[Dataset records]
★ ★ ★ ★ ★ ★ ★
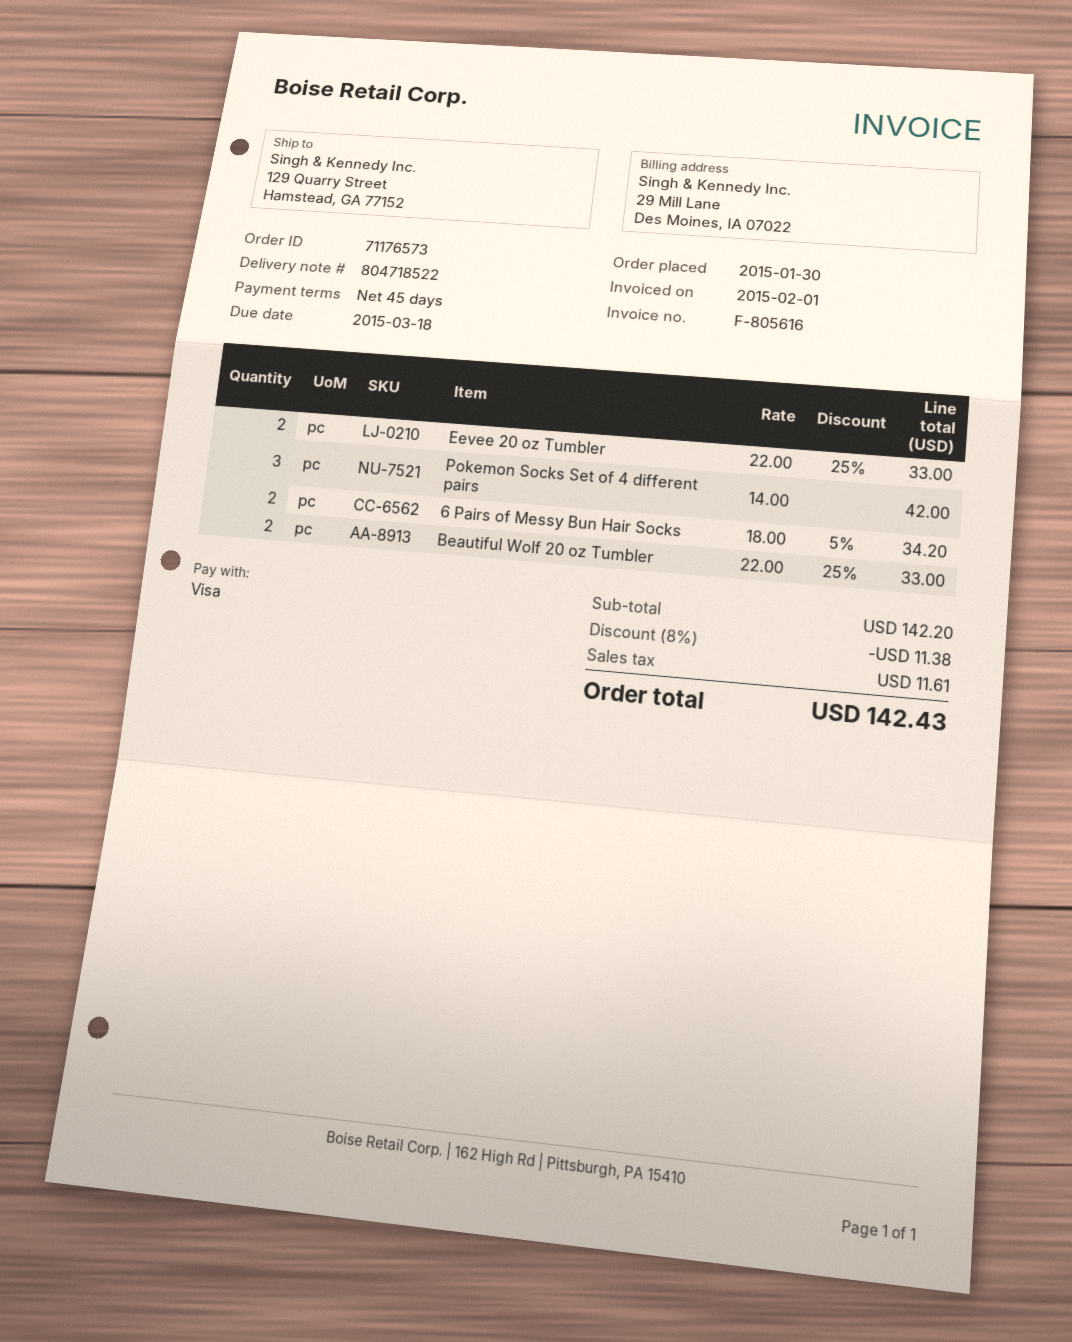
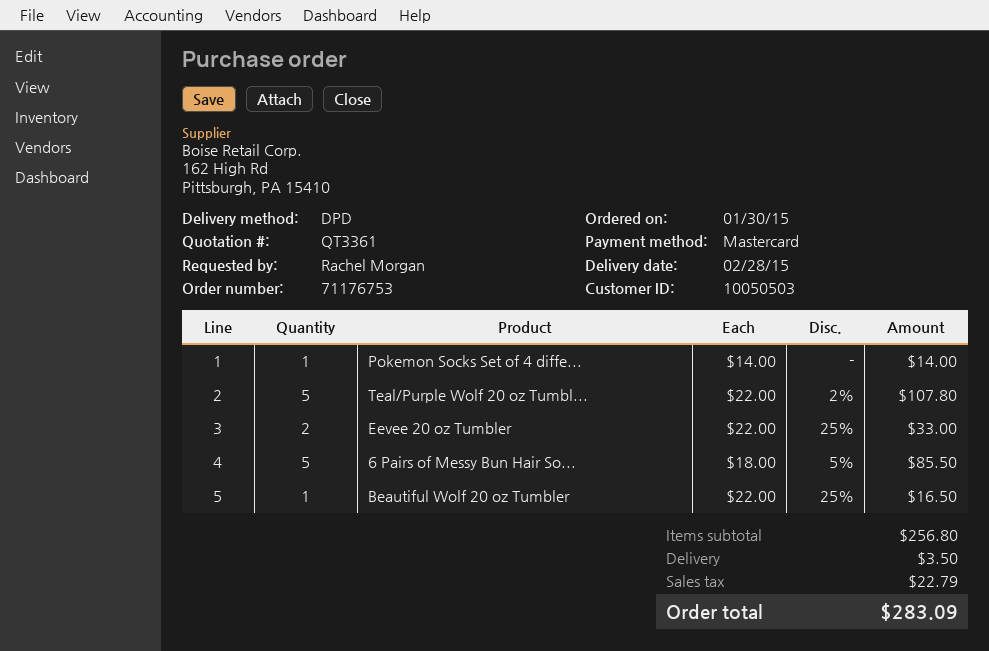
order number: 71176573 -> 71176753
payment method: Visa -> Mastercard
Pokemon Socks Set of 4 different pairs: 3 x 14.00 = 42.00 -> 1 x 14.00 = 14.00
6 Pairs of Messy Bun Hair Socks: 2 x 18.00 - 5% = 34.20 -> 5 x 18.00 - 5% = 85.50
Beautiful Wolf 20 oz Tumbler: 2 x 22.00 - 25% = 33.00 -> 1 x 22.00 - 25% = 16.50
Teal/Purple Wolf 20 oz Tumbl...: none -> 5 x 22.00 - 2% = 107.80
subtotal: 142.20 -> 256.80
discount: 8% = 11.38 -> none
shipping: none -> 3.50
tax: 11.61 -> 22.79
total: 142.43 -> 283.09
★ ★ ★ ★ ★ ★ ★
> **Exercise instructions**
Keep every word of the records and none of the pictures when you print them again.

> **Task output**
order number: 71176573 -> 71176753
payment method: Visa -> Mastercard
Pokemon Socks Set of 4 different pairs: 3 x 14.00 = 42.00 -> 1 x 14.00 = 14.00
6 Pairs of Messy Bun Hair Socks: 2 x 18.00 - 5% = 34.20 -> 5 x 18.00 - 5% = 85.50
Beautiful Wolf 20 oz Tumbler: 2 x 22.00 - 25% = 33.00 -> 1 x 22.00 - 25% = 16.50
Teal/Purple Wolf 20 oz Tumbl...: none -> 5 x 22.00 - 2% = 107.80
subtotal: 142.20 -> 256.80
discount: 8% = 11.38 -> none
shipping: none -> 3.50
tax: 11.61 -> 22.79
total: 142.43 -> 283.09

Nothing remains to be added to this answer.